• REQUIREMENT
In the entries below, find the lines with the word "none" and copy them.

• SUPPLIED RECORDS
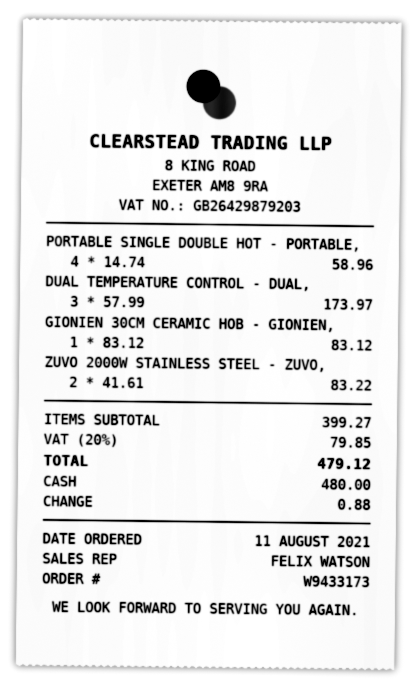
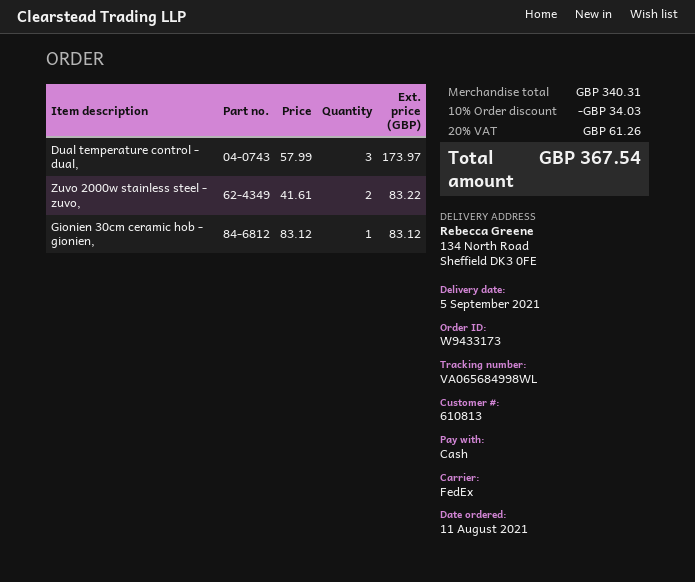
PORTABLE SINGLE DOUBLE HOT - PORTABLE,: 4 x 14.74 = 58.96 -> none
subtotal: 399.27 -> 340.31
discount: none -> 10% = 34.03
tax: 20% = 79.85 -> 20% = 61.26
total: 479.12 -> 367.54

...

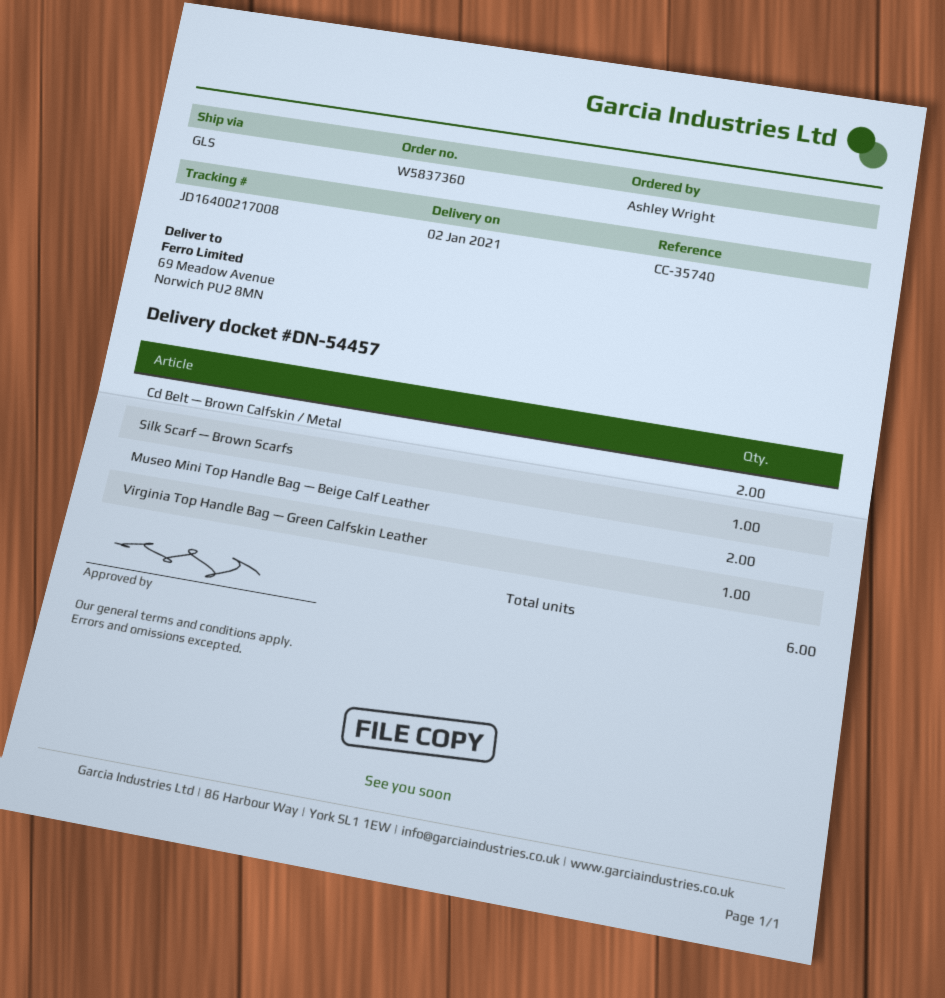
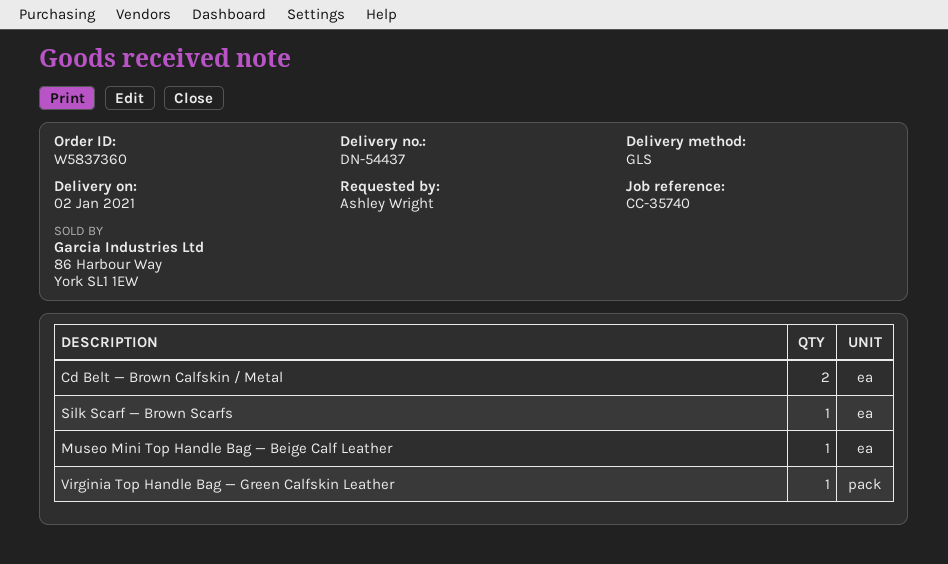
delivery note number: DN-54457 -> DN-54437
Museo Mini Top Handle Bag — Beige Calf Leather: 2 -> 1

• EXERCISE SOLUTION
PORTABLE SINGLE DOUBLE HOT - PORTABLE,: 4 x 14.74 = 58.96 -> none
discount: none -> 10% = 34.03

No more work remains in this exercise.